2. Representations, Warranties and Covenants of the Underwriters

Each of the Underwriters acknowledges that none of the Offered Units, Unit Shares, Warrants and Warrant Shares have been registered under the U.S. Securities Act and may be offered and sold within the United States or to, or for the account or benefit of, U.S. Persons or persons in the United States (other than persons excluded from the definition of "U.S. person" pursuant to Rule 902(k)(2)(vi) or Rule 902(k)(2)(j) of Regulation S) only in transactions exempt from or not subject to the registration requirements of the U.S. Securities Act and state securities laws of any state, territory or possession of the United States ("state securities laws").
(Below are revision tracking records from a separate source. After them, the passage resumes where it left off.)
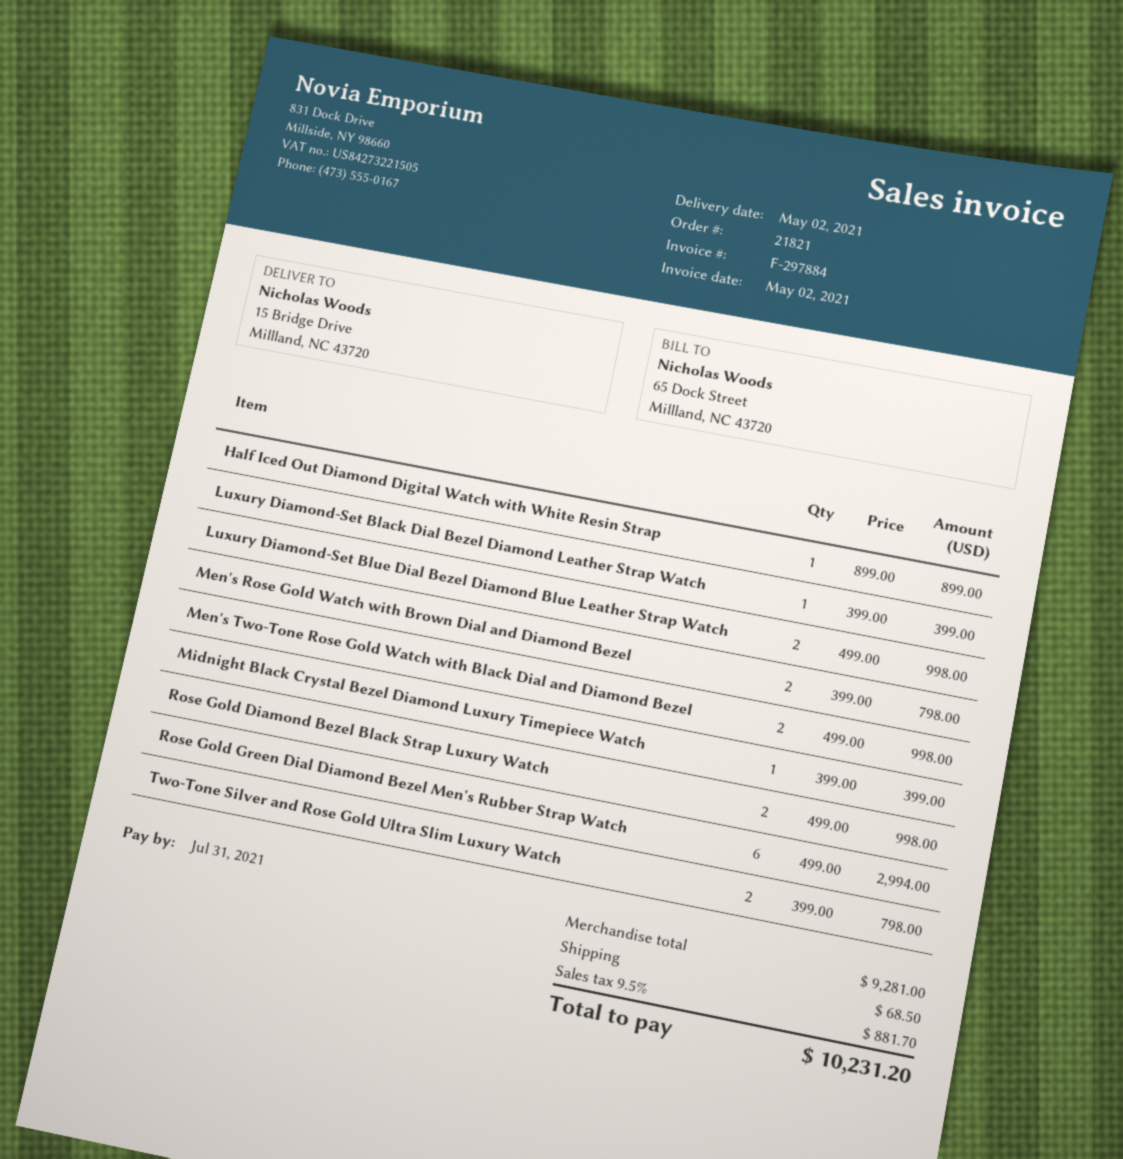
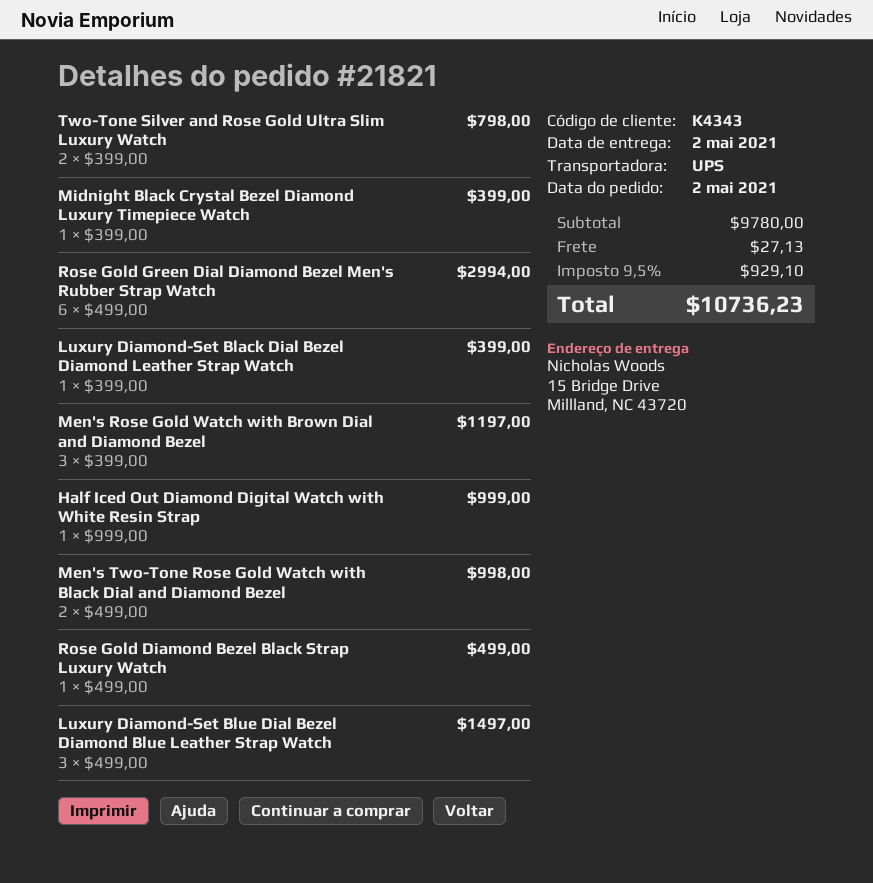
Half Iced Out Diamond Digital Watch with White Resin Strap: 1 x 899.00 = 899.00 -> 1 x 999.00 = 999.00
Luxury Diamond-Set Blue Dial Bezel Diamond Blue Leather Strap Watch: 2 x 499.00 = 998.00 -> 3 x 499.00 = 1497.00
Men's Rose Gold Watch with Brown Dial and Diamond Bezel: 2 x 399.00 = 798.00 -> 3 x 399.00 = 1197.00
Rose Gold Diamond Bezel Black Strap Luxury Watch: 2 x 499.00 = 998.00 -> 1 x 499.00 = 499.00
subtotal: 9281.00 -> 9780.00
shipping: 68.50 -> 27.13
tax: 9.5% = 881.70 -> 9.5% = 929.10
total: 10231.20 -> 10736.23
Accordingly, each Underwriter represents, warrants and covenants to the Corporation that:

(a) It has not offered and sold, and will not offer and sell, any Firm Units or Additional Units constituting part of its allotment, except (i) in an Offshore Transaction in accordance with Rule 903 of Regulation S, or (ii) in the United States or to, or for the account or benefit of, U.S. Persons as provided in paragraphs (b) through (o) below. Accordingly, none of the Underwriters, the U.S. Affiliates, any of their affiliates or any persons acting on their behalf has engaged or will engage in any Directed Selling Efforts with respect to the Firm Units or Additional Units.

(b) It has not entered into and will not enter into any contractual arrangement with respect to the Distribution of the Firm Units or Additional Units, except with its affiliates or the U.S. Affiliates without the prior written consent of the Corporation. It shall require each U.S. Affiliate and each other affiliate to agree, for the benefit of the Corporation, to comply with, and shall use its best efforts to ensure that each U.S. Affiliate and each other affiliate complies with, the provisions of this Schedule D applicable to such Underwriter as if such provisions applied to such U.S. Affiliate or other affiliate, as applicable.
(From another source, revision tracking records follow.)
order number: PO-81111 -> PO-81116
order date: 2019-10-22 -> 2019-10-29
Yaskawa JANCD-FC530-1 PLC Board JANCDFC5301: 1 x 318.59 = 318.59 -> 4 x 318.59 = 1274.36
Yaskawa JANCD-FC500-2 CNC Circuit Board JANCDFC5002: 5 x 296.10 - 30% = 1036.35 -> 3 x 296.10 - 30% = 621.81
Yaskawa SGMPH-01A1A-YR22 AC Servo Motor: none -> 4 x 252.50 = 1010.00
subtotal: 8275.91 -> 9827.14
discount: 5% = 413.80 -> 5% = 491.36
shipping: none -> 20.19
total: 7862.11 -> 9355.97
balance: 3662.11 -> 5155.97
(c) All offers and sales of Firm Units and Additional Units in the United States or to, or for the account or benefit of, U.S. Persons shall be made through a U.S. Affiliate, which on the dates of all such offers and subsequent sales was and will be duly registered as a broker-dealer under the U.S. Exchange Act and under all applicable state securities laws of the United States (except where exempted from the respective state's broker-dealer registration requirements) and a member of, and in good standing with, the Financial Industry Regulatory Authority, Inc., in compliance with all applicable U.S. broker-dealer requirements.  .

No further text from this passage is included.